Problem details
Could you restate all of the records exactly, leaving out the pictures?

===== Entries shown =====

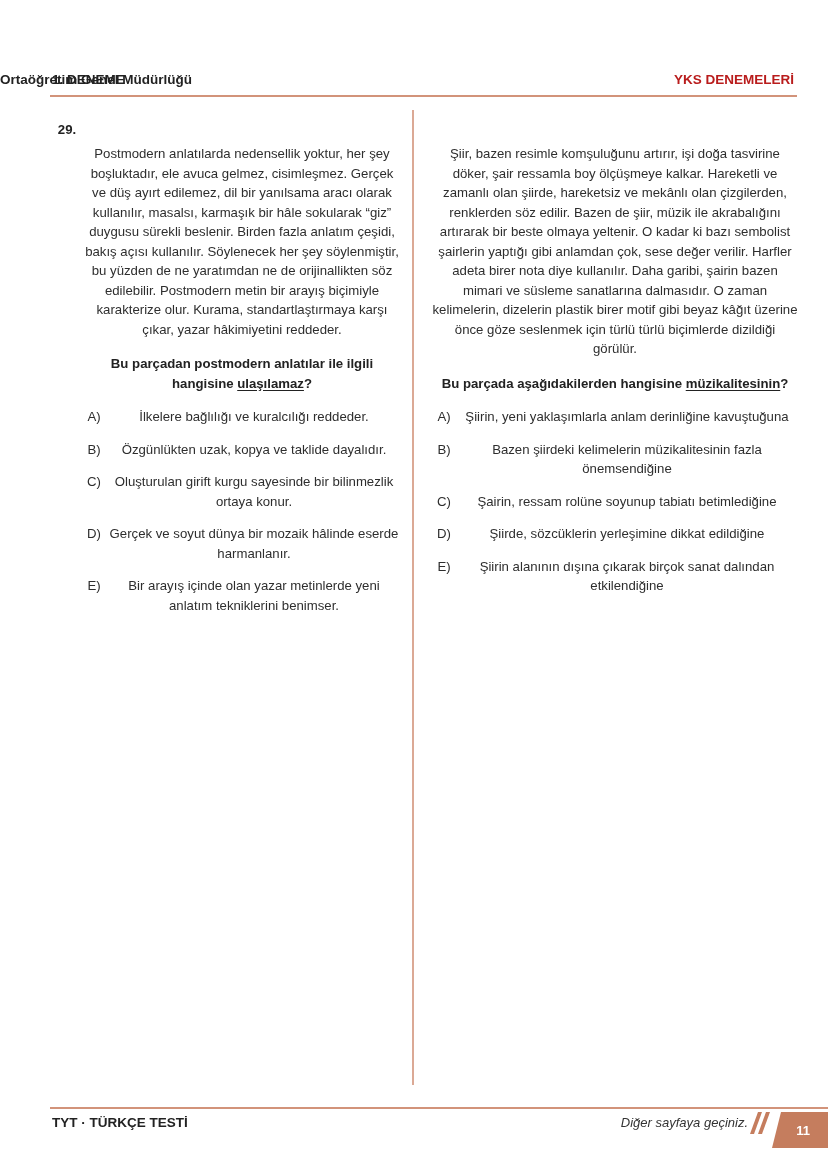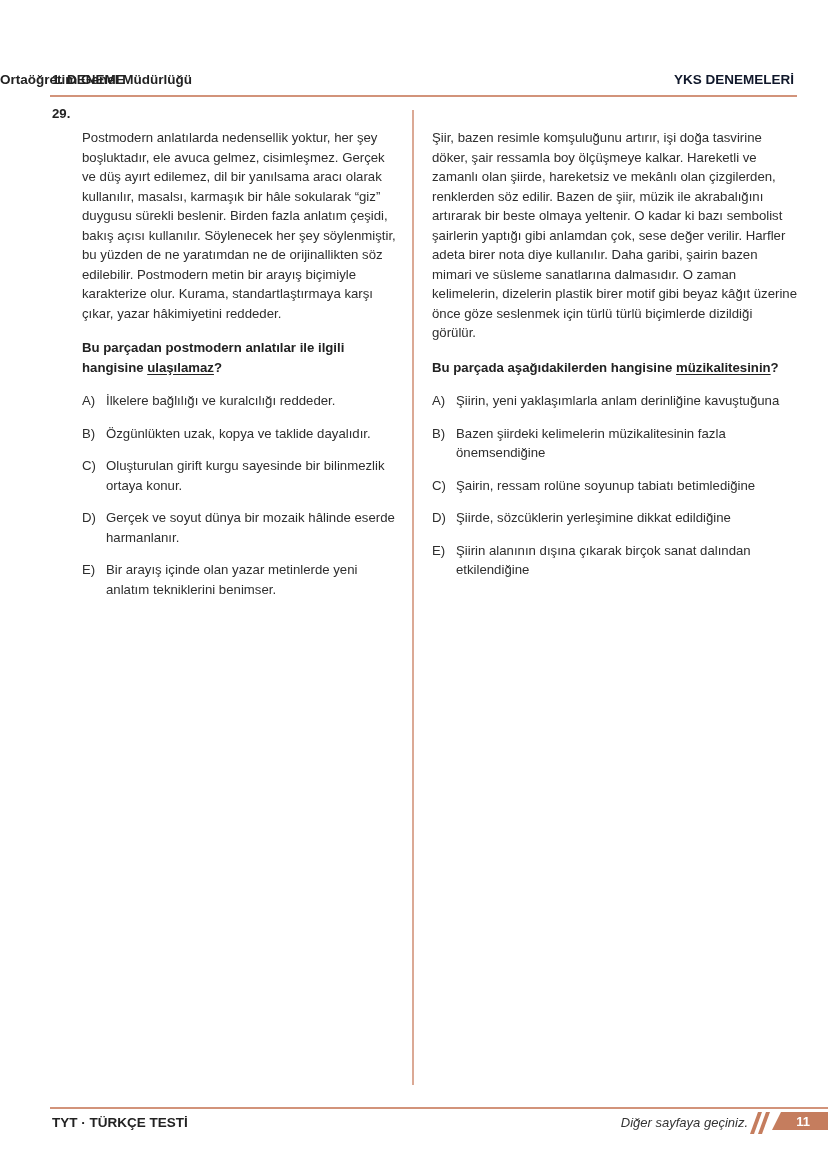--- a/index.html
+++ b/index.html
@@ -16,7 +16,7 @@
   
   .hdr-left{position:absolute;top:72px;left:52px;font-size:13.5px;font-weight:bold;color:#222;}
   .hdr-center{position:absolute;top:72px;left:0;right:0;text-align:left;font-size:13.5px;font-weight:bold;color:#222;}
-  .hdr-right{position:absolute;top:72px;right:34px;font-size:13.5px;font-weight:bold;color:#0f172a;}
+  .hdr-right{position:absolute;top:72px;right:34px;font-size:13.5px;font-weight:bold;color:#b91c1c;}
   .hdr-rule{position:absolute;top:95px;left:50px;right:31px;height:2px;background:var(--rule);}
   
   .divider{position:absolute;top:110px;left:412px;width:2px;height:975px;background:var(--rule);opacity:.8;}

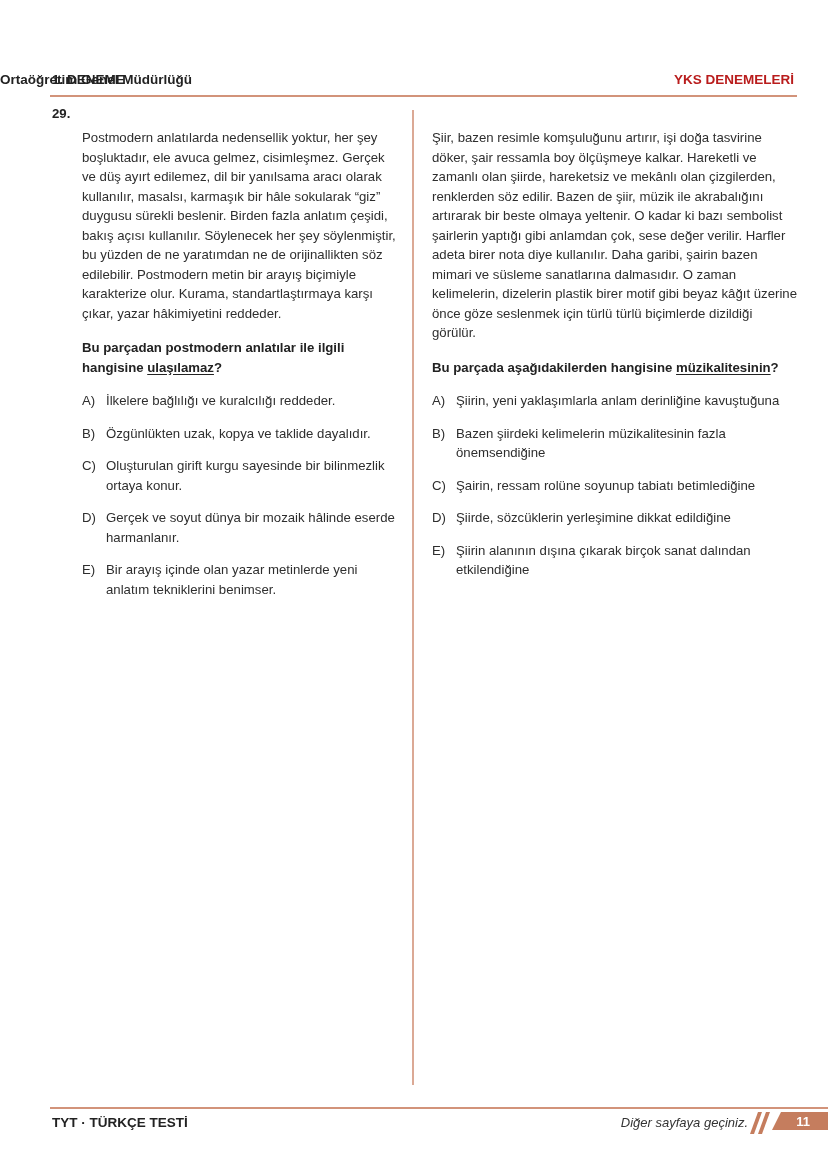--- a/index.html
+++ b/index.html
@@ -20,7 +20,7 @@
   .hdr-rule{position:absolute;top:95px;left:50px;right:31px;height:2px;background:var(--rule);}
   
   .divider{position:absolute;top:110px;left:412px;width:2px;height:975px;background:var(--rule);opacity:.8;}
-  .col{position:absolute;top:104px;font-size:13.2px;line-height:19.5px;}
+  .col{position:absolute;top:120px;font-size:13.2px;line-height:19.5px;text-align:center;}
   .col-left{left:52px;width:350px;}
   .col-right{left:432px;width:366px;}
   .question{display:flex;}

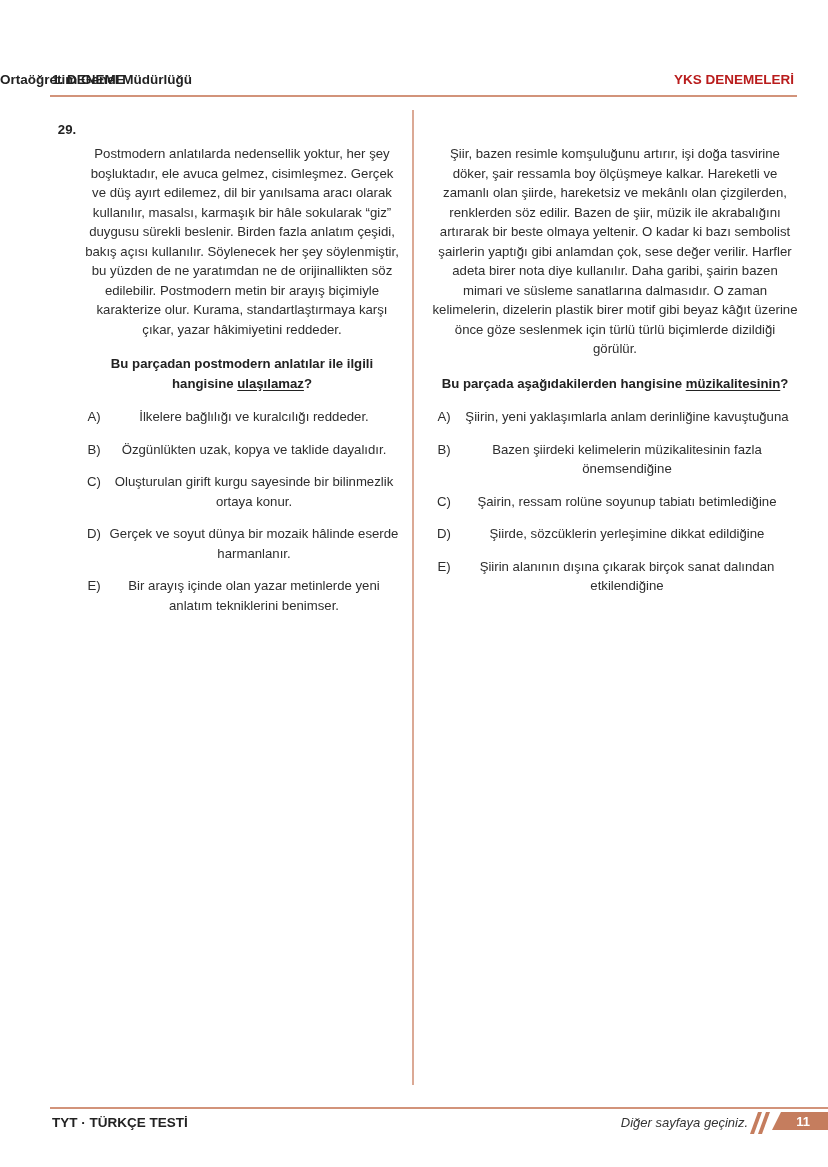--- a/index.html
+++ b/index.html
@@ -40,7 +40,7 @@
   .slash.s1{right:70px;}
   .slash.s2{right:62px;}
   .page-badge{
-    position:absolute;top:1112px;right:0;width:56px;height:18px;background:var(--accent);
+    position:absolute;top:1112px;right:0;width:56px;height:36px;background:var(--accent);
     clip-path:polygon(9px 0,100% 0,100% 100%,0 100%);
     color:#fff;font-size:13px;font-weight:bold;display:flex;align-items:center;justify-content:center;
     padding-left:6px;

=====

Problem solution
--- a/index.html
+++ b/index.html
@@ -16,7 +16,7 @@
   
   .hdr-left{position:absolute;top:72px;left:52px;font-size:13.5px;font-weight:bold;color:#222;}
   .hdr-center{position:absolute;top:72px;left:0;right:0;text-align:left;font-size:13.5px;font-weight:bold;color:#222;}
-  .hdr-right{position:absolute;top:72px;right:34px;font-size:13.5px;font-weight:bold;color:#0f172a;}
+  .hdr-right{position:absolute;top:72px;right:34px;font-size:13.5px;font-weight:bold;color:#b91c1c;}
   .hdr-rule{position:absolute;top:95px;left:50px;right:31px;height:2px;background:var(--rule);}
   
   .divider{position:absolute;top:110px;left:412px;width:2px;height:975px;background:var(--rule);opacity:.8;}

--- a/index.html
+++ b/index.html
@@ -20,7 +20,7 @@
   .hdr-rule{position:absolute;top:95px;left:50px;right:31px;height:2px;background:var(--rule);}
   
   .divider{position:absolute;top:110px;left:412px;width:2px;height:975px;background:var(--rule);opacity:.8;}
-  .col{position:absolute;top:104px;font-size:13.2px;line-height:19.5px;}
+  .col{position:absolute;top:120px;font-size:13.2px;line-height:19.5px;text-align:center;}
   .col-left{left:52px;width:350px;}
   .col-right{left:432px;width:366px;}
   .question{display:flex;}

--- a/index.html
+++ b/index.html
@@ -40,7 +40,7 @@
   .slash.s1{right:70px;}
   .slash.s2{right:62px;}
   .page-badge{
-    position:absolute;top:1112px;right:0;width:56px;height:18px;background:var(--accent);
+    position:absolute;top:1112px;right:0;width:56px;height:36px;background:var(--accent);
     clip-path:polygon(9px 0,100% 0,100% 100%,0 100%);
     color:#fff;font-size:13px;font-weight:bold;display:flex;align-items:center;justify-content:center;
     padding-left:6px;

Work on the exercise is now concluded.